Weakness 4: frozen backbone and no semi-supervised

We generally agree on the importance of repeating our analysis for different approaches and proposing new solutions, but the main objective of this paper is to crisply formulate this new problem and raise awareness of its subtle challenges. We remark that Reviewer Erid already pointed out that this paper “tries to do a bit too much”. Addressing possible solutions is beyond the scope of this paper, and we explicitly call for new methods in the conclusions. Our hope is that this paper will serve as an introduction for researchers in the three fields of causal inference, representation learning for ecology, and causal representation learning, to the challenge of applying representation learning for causal downstream tasks.

评论

Sorry for the late reply. Thank you so much for the detailed rebuttal. Most of my concerns are addressed. Regarding my first question, I meant Theorem 3.1—sorry for the typo. In lines 301-302, I saw that Theorem 3.1 is empirically validated, but adding more analysis could be beneficial. After reading other reviews, I cannot find significant issues, and I am willing to increase my score to 6 while keeping the confidence level at 2.

作者回复

We thank the reviewers for their consideration of our paper and for their feedback. The consensus appears to be that the writing is “superb” [Erid] and “well-structured” [ZnDR, WAFK], “addressing an important and under-explored area of causal inference” [ZnDR] bringing “many great contributions” [Erid] “which will facilitate future research” [ZnDR, WAFK] and “benefit the discussions of the community” [Zfn9].

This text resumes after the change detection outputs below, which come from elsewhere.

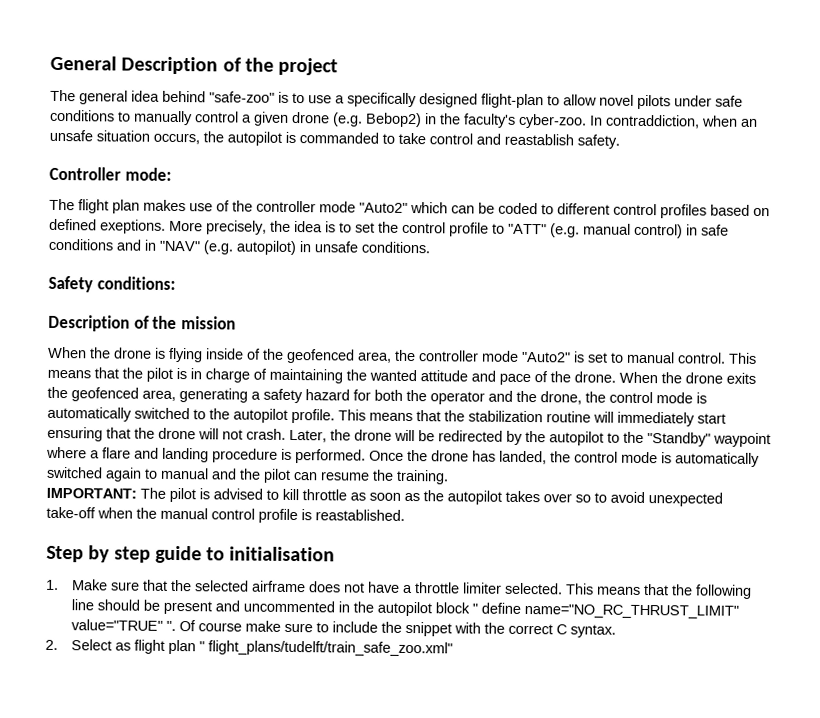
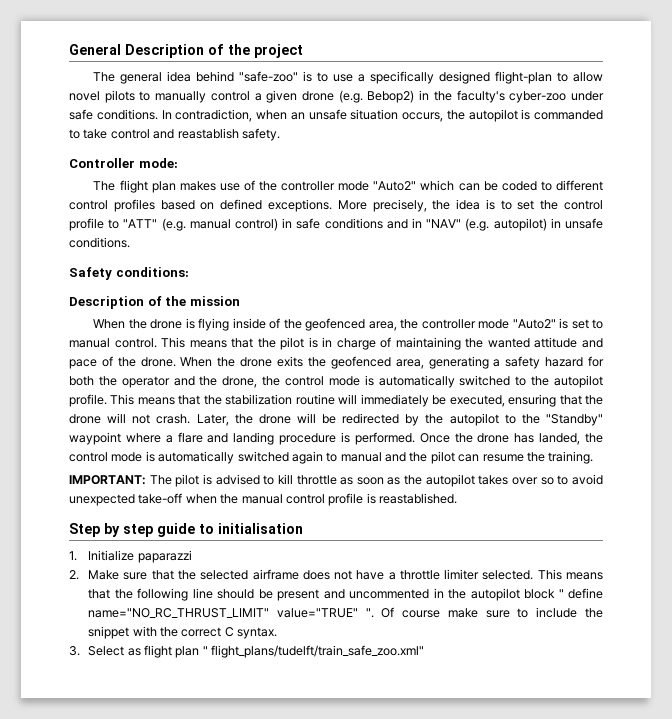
- The general idea behind "safe-zoo" is to use a specifically designed flight-plan to allow novel pilots under safe conditions to manually control a given drone (e.g. Bebop2) in the faculty's cyber-zoo. In contraddiction, when an unsafe situation occurs, the autopilot is commanded to take control and reastablish safety.
+ The general idea behind "safe-zoo" is to use a specifically designed flight-plan to allow novel pilots to manually control a given drone (e.g. Bebop2) in the faculty's cyber-zoo under safe conditions. In contradiction, when an unsafe situation occurs, the autopilot is commanded to take control and reastablish safety.
- The flight plan makes use of the controller mode "Auto2" which can be coded to different control profiles based on defined exeptions.
+ The flight plan makes use of the controller mode "Auto2" which can be coded to different control profiles based on defined exceptions.
- This means that the stabilization routine will immediately start ensuring that the drone will not crash.
+ This means that the stabilization routine will immediately be executed, ensuring that the drone will not crash.
- 1. Make sure that the selected airframe does not have a throttle limiter selected.
+ 1. Initialize paparazzi
+ 2. Make sure that the selected airframe does not have a throttle limiter selected.
- 2. Select as flight plan " flight_plans/tudelft/train_safe_zoo.xml"
+ 3. Select as flight plan " flight_plans/tudelft/train_safe_zoo.xml"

We will address their individual questions and comments separately.

Link to the data set: We apologize if the link to the dataset eventually broke due to inactivity on the preliminary and anonymous drive account we created to share the data with the reviewers. We reshare here a new anonymous Figshare link: https://figshare.com/s/0970e149cfe72089c771.

最终决定

This paper investigates the bias when estimating the causal quantities in high dimensional RCTs. The author identifies the bias led by the common design choice. More importantly, the author provide a high-dimensional benchmark dataset for causal inference problem, which is a valid contribution to the causal community.